## Your goal
Find every line below where the string "size" shows up, and copy those lines.

___

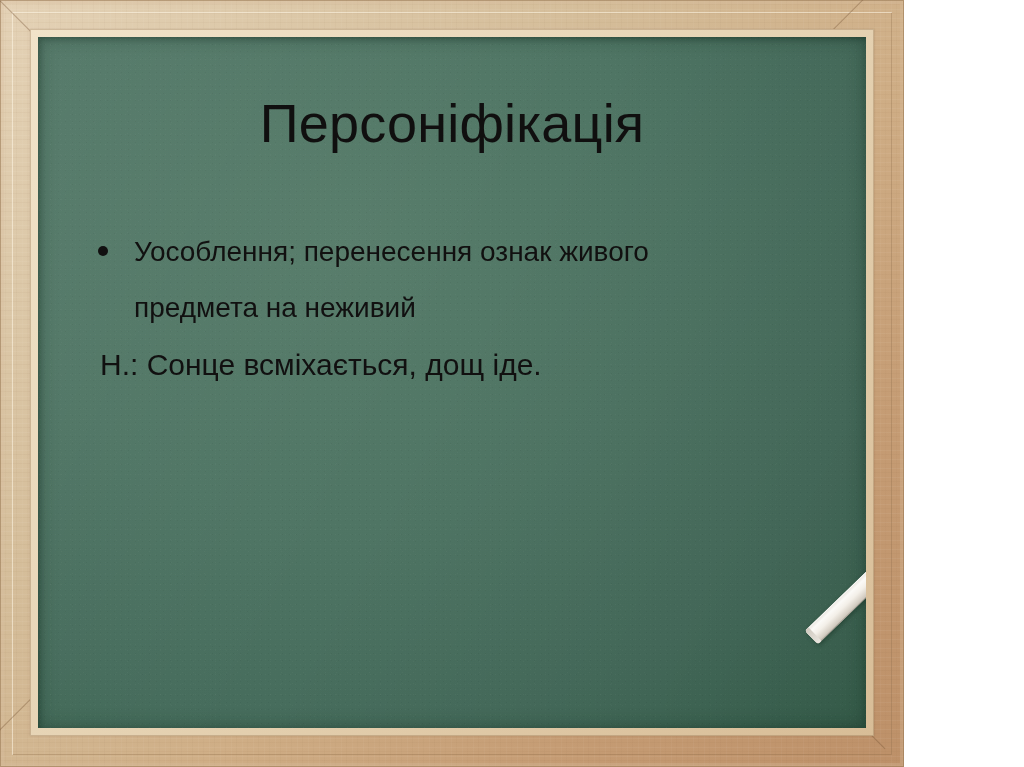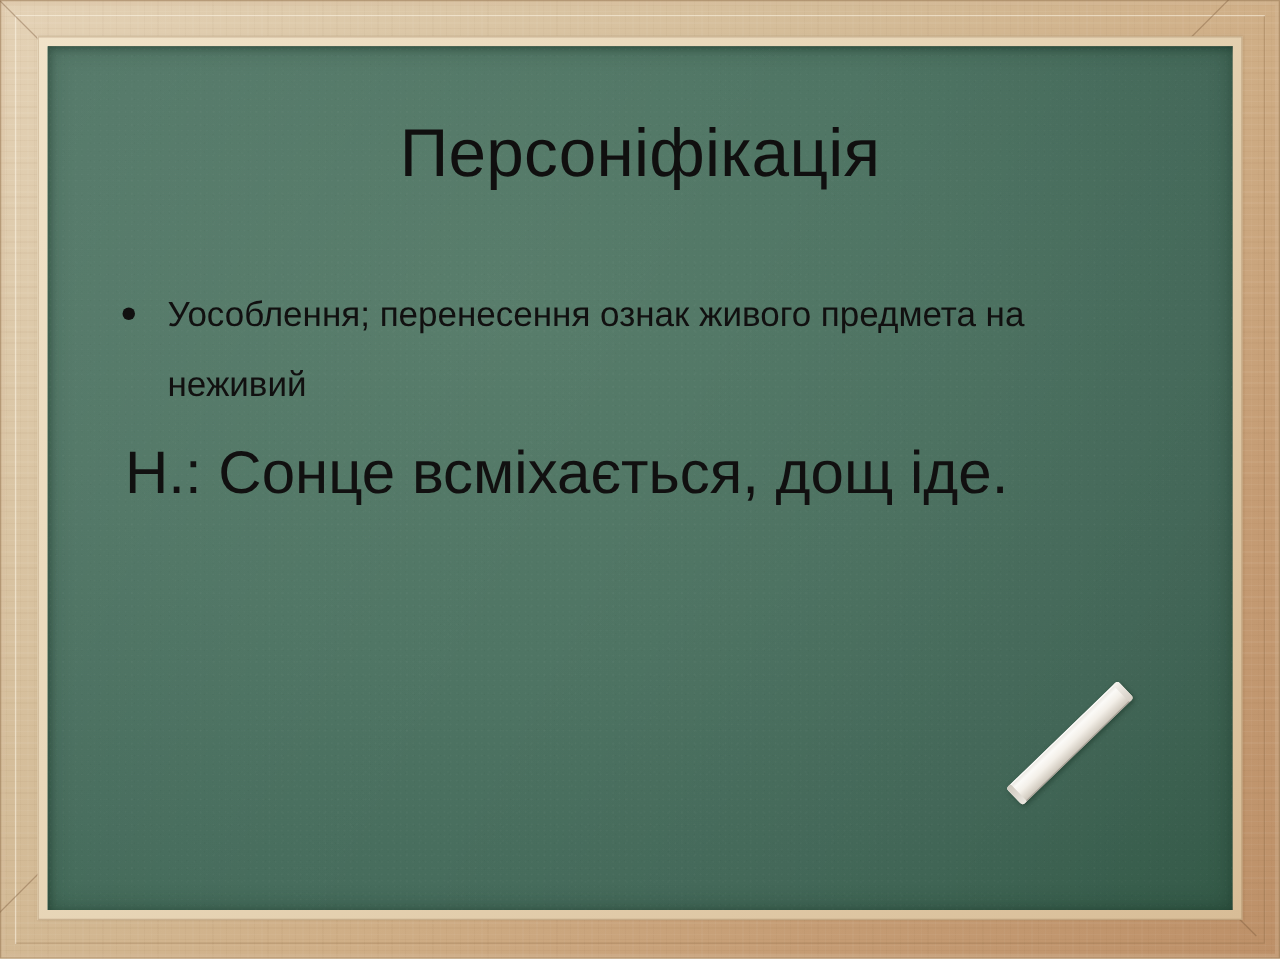--- a/index.html
+++ b/index.html
@@ -14,7 +14,7 @@
 
   #slide {
     position: relative;
-    width: 1024px;
+    width: 904px;
     height: 767px;
     overflow: hidden;
     background: #d9c4a5;

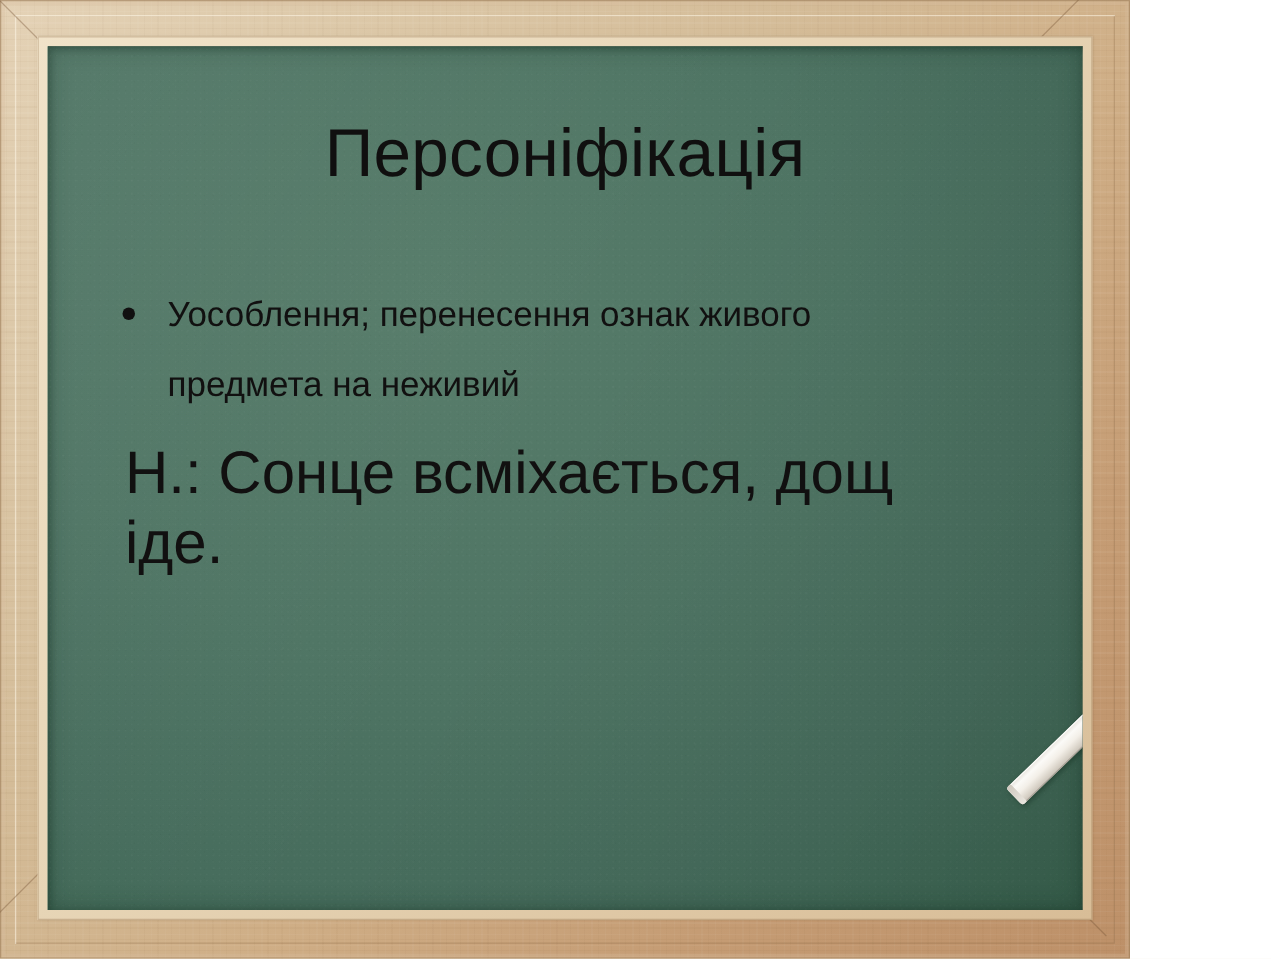--- a/index.html
+++ b/index.html
@@ -201,9 +201,9 @@
     background: #111010;
   }
   .plain-row {
-    margin-top: 15px;
+    margin-top: 1px;
     padding-left: 38px;
-    font-size: 48px;
+    font-size: 30px;
     line-height: 56px;
     color: #111010;
   }

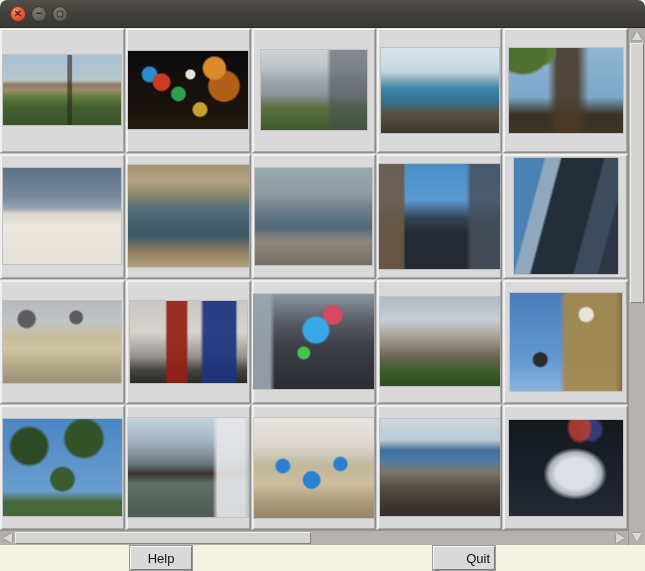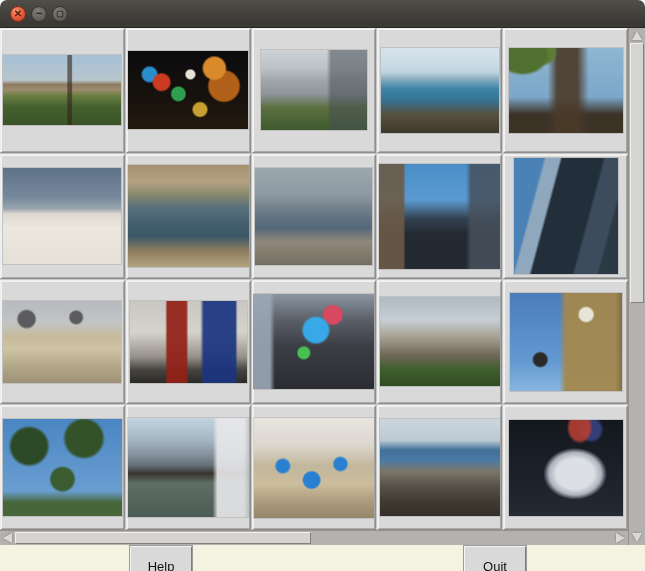--- a/index.html
+++ b/index.html
@@ -61,7 +61,7 @@
 
   
   .footer{height:26px;flex:0 0 26px;background:var(--footer_bg,#f4f3e1);position:relative;}
-  .tk-btn{position:absolute;top:1px;height:24px;width:62px;padding:12px;
+  .tk-btn{position:absolute;top:1px;height:24px;width:62px;padding:4px;
           background:var(--cell_bg,#d9d9d9);color:#101010;
           font-family:"Liberation Sans",sans-serif;font-size:13px;
           box-sizing:border-box;border:1px solid;border-color:#f5f5f5 #7e7c78 #7e7c78 #f5f5f5;

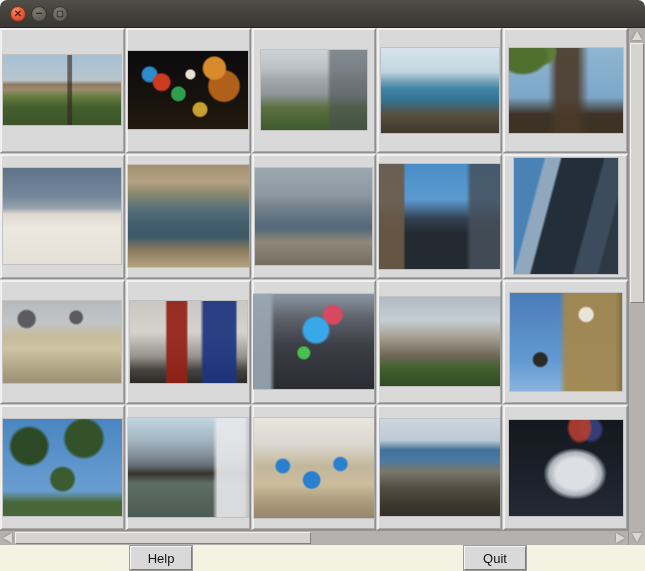--- a/index.html
+++ b/index.html
@@ -67,7 +67,7 @@
           box-sizing:border-box;border:1px solid;border-color:#f5f5f5 #7e7c78 #7e7c78 #f5f5f5;
           box-shadow:0 0 0 1px #9c9a96;cursor:pointer;}
   .tk-btn.help{left:130px;}
-  .tk-btn.quit{left:464px;}
+  .tk-btn.quit{left:433px;text-align:right;}
 </style>
 </head>
 <body>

___

## Answer for this exercise
-    font-size: 48px;
+    font-size: 30px;
           font-family:"Liberation Sans",sans-serif;font-size:13px;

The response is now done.